LGBT Retirement Communities Fall Victim to Economy

Members | November 29, 2011

Lesbian, gay, bisexual and transgender (LGBT) elders face an uncertain future when their retirement communities fail. 

Lesbian, gay, bisexual and transgender (LGBT) older adults who flocked to retirement communities designed just for them are finding out that living “out of the closet” in their old age may not be as easy as they had hoped. 

The prejudice that has dogged many of these elders throughout their lives is not the problem, however. Instead, the current economic crisis is standing in the way of a peaceful retirement.

Since 2009, many of the newer LGBT communities have struggled with the same financial challenges facing mainstream retirement communities, including hard-to-secure financing, declining real estate values and low occupancy rates. 

But the recession seems to have hit LGBT communities harder because most haven’t been in business long enough to build the financial reserves they need to ride out hard times.

Heartbroken Residents 

The downturn has been disappointing to investors, but it has been downright heartbreaking for residents who thought the LGBT retirement community movement was a “dream come true.” 

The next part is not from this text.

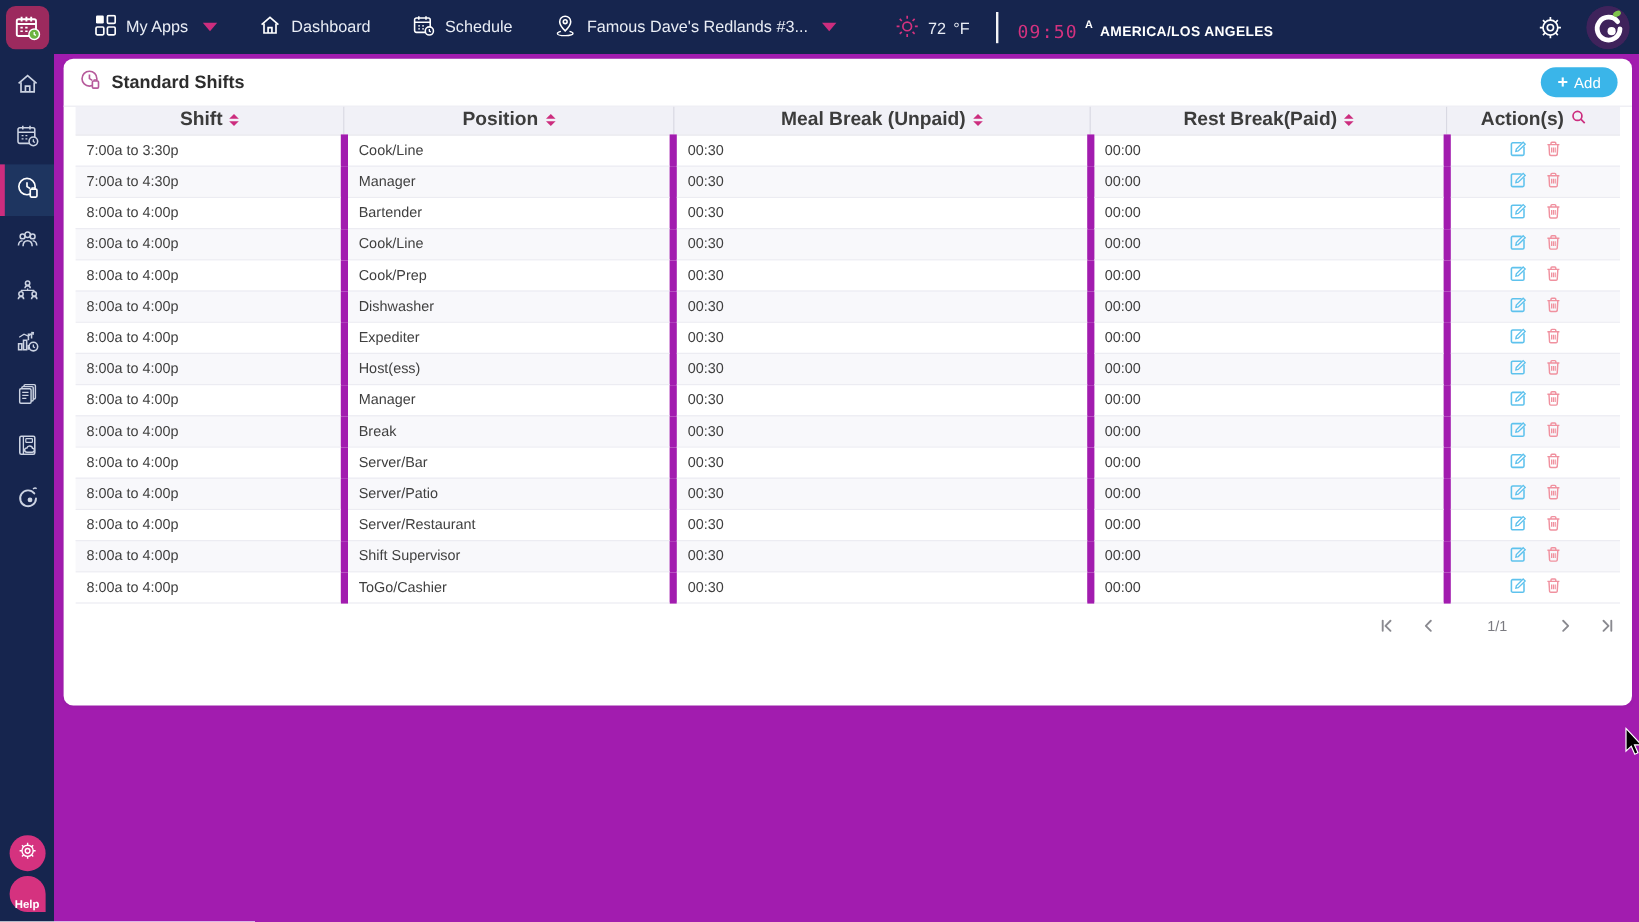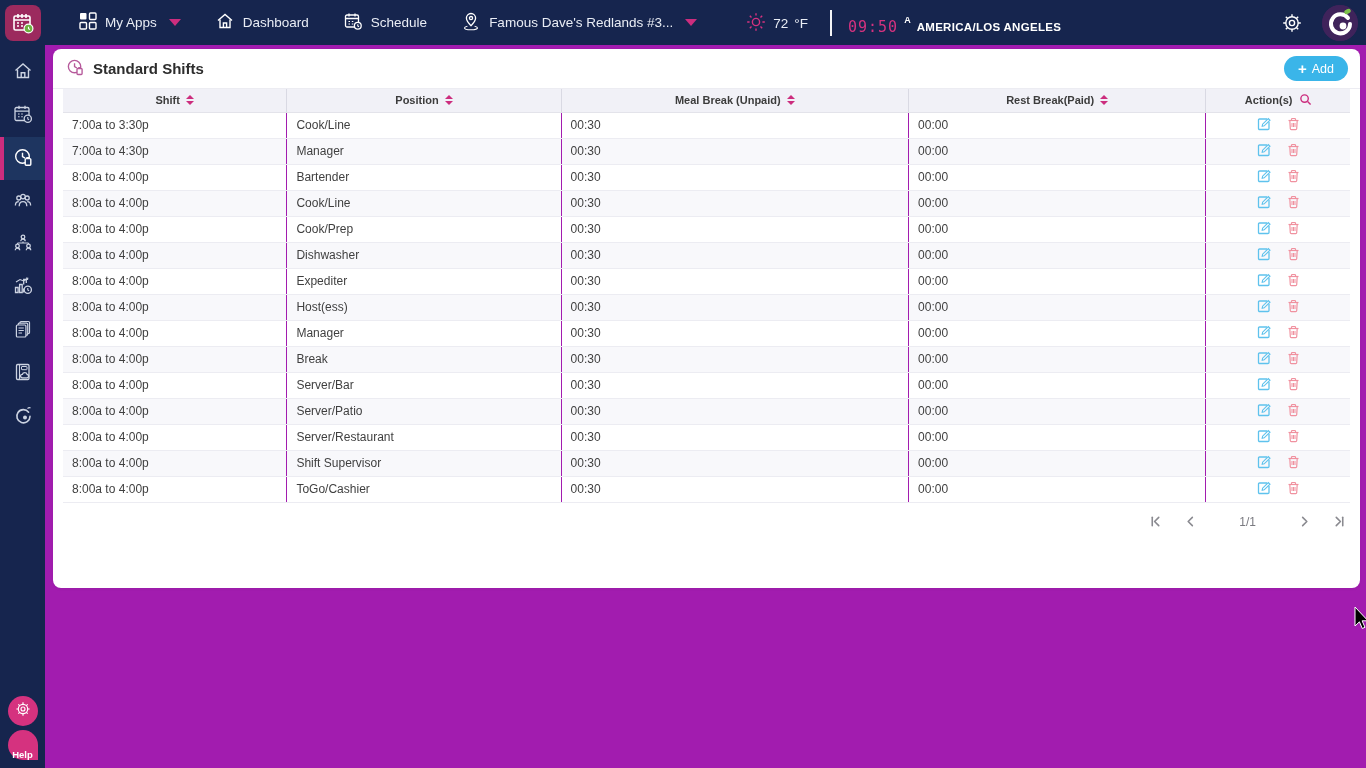"Shift" thead th { font-size: 11px -> 16px }
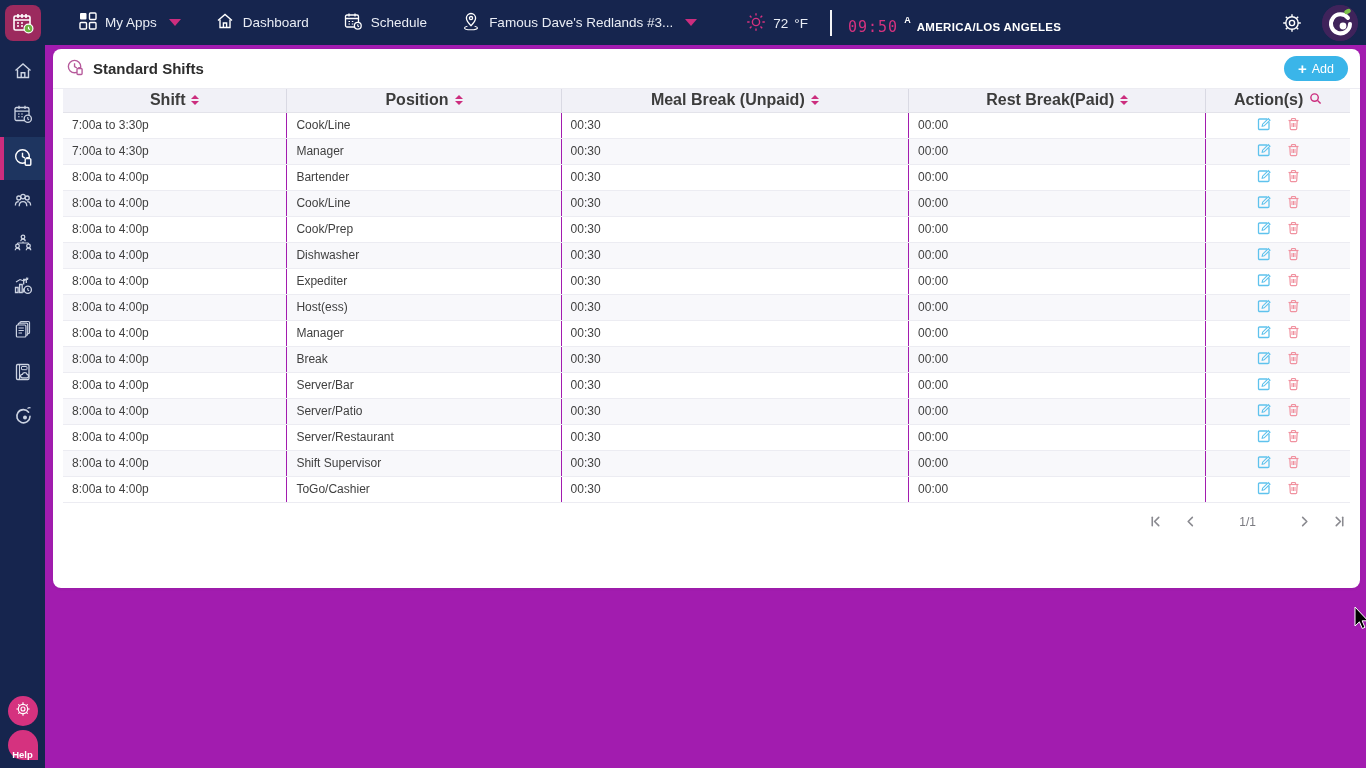"Cook/Line" tbody td + td { border-left: 1px solid #a21caf -> 6px solid #a21caf }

Organizations like SAGE, which advocates for improved housing options for LGBT elders, saw these retirement communities as a solution to the serious caregiving challenges facing gay men, lesbians, bisexuals and transgender people as they age.

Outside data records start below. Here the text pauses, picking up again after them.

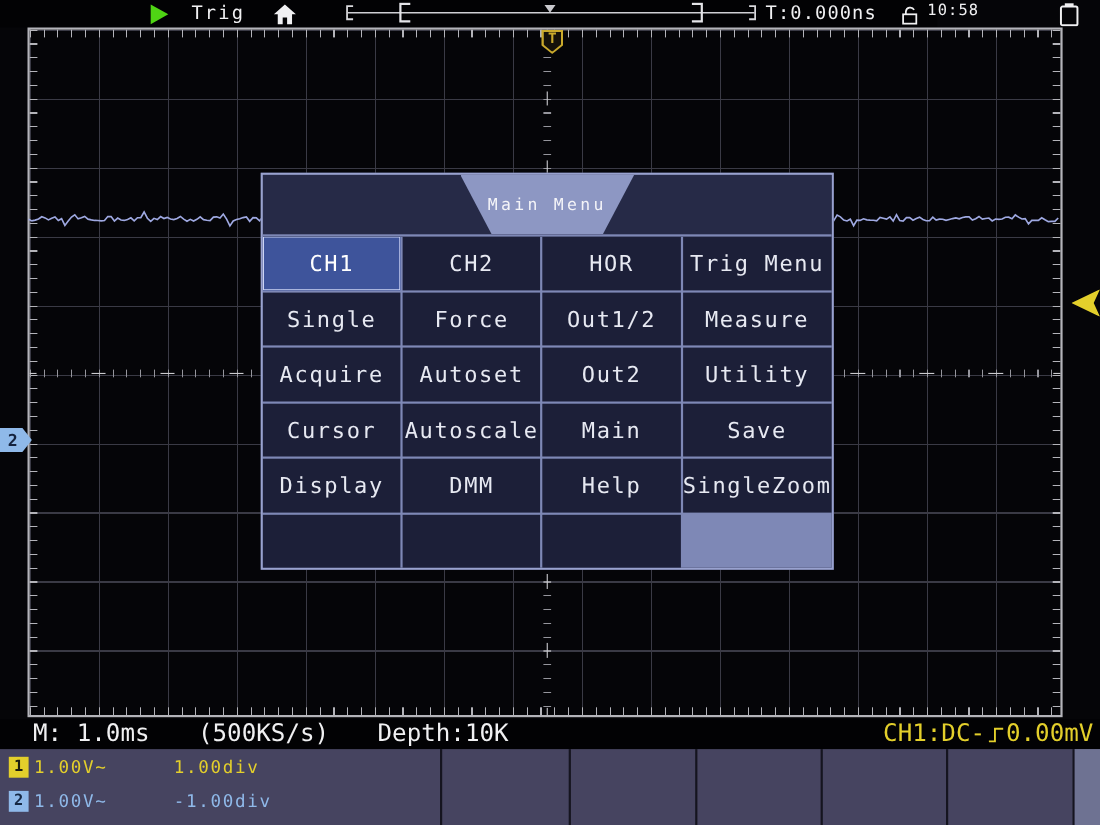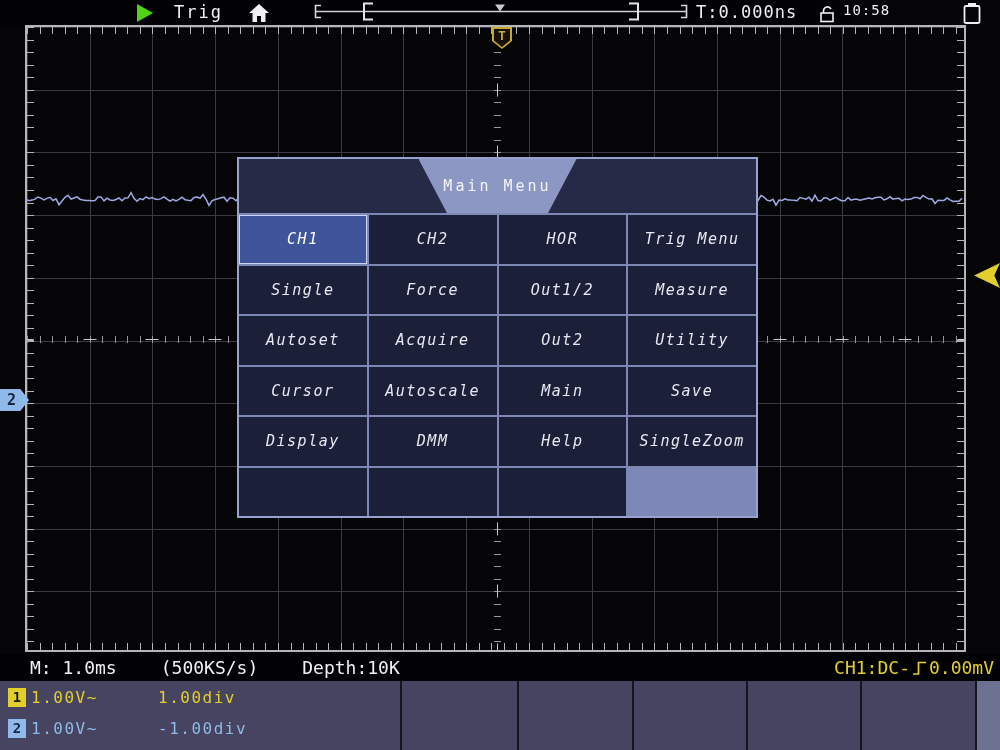"CH1" .menu-cell { font-size: 15px -> 20px; font-style: italic -> none }
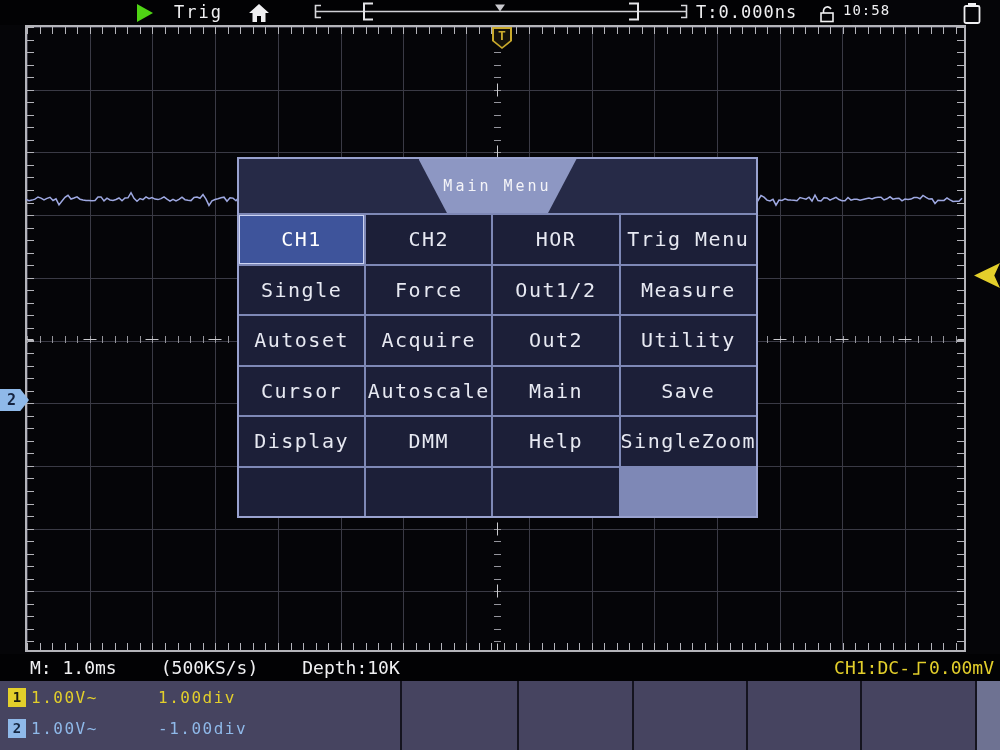"Autoset" div.menu-cell { order: before "Acquire" -> after "Acquire" }
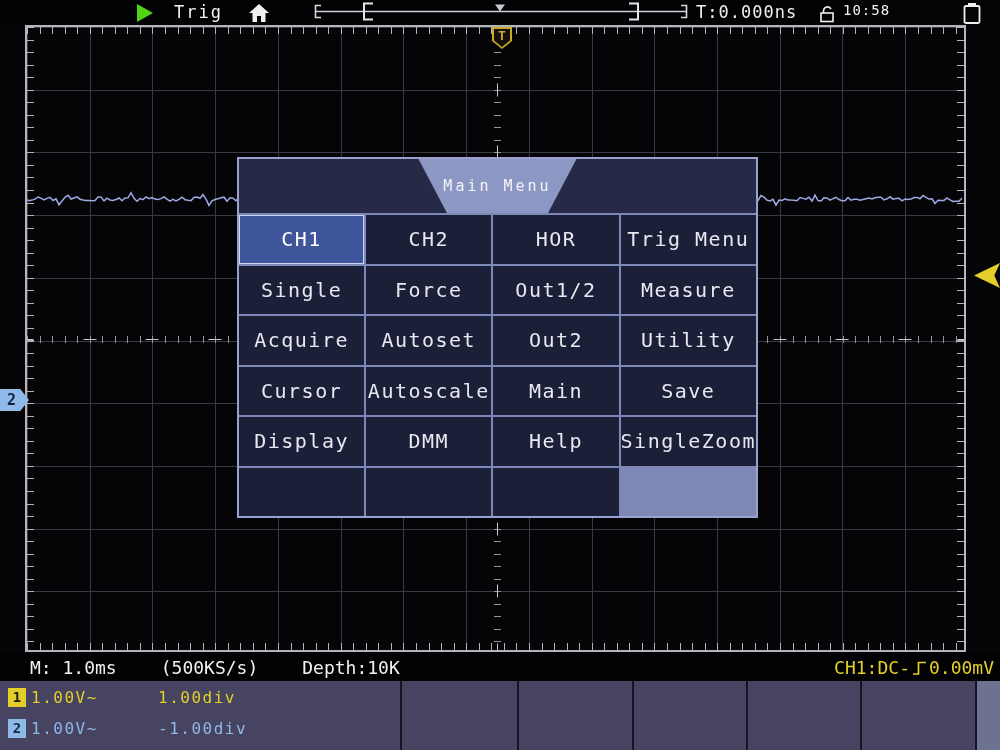"M: 1.0ms (500KS/s) Depth:10K" #status-bar { font-size: 18px -> 22px }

Those challenges include the prospect of growing older without the support of children or extended family members, a situation that is exacerbated by the fact that LGBT elders are twice as likely as their straight counterparts to live alone. 

Hiring professional caregivers isn’t always an option. SAGE reports that mainstream nursing homes often fail to protect gay men and lesbians from hostile treatment by staff or other residents, according to The New York Times.

Rainbow Vision 

Financial instability at Rainbow Vision, a New Mexico retirement community for LGBT seniors, has led to open hostility between residents and managers. Running low on cash, Rainbow Vision reduced services while raising the monthly fee it charges residents for use of the community’s common building, which houses a restaurant, salon and gym. 

Some of the community’s 100 residents have been banned from using that building because they stopped paying the fee. Since then, the dispute has gone to arbitration and the community has filed for Chapter 11 bankruptcy protection.   

Rainbow Vision resident David Garrity told The Times that he and his fellow residents had a “starry-eyed vision of what we thought Rainbow Vision was going to be.” That vision may have prevented him and others from picking up on some clues that the community’s finances were not stable, says Garrity.

Despite the hostile environment, residents aren’t making a beeline for Rainbow Vision’s door, however. Leaving, they say, would mean going back in the closet.

“When I came here, I felt like I could be myself,” said resident John Wojtkowski. “Without Rainbow Vision, there’s no other place to go.”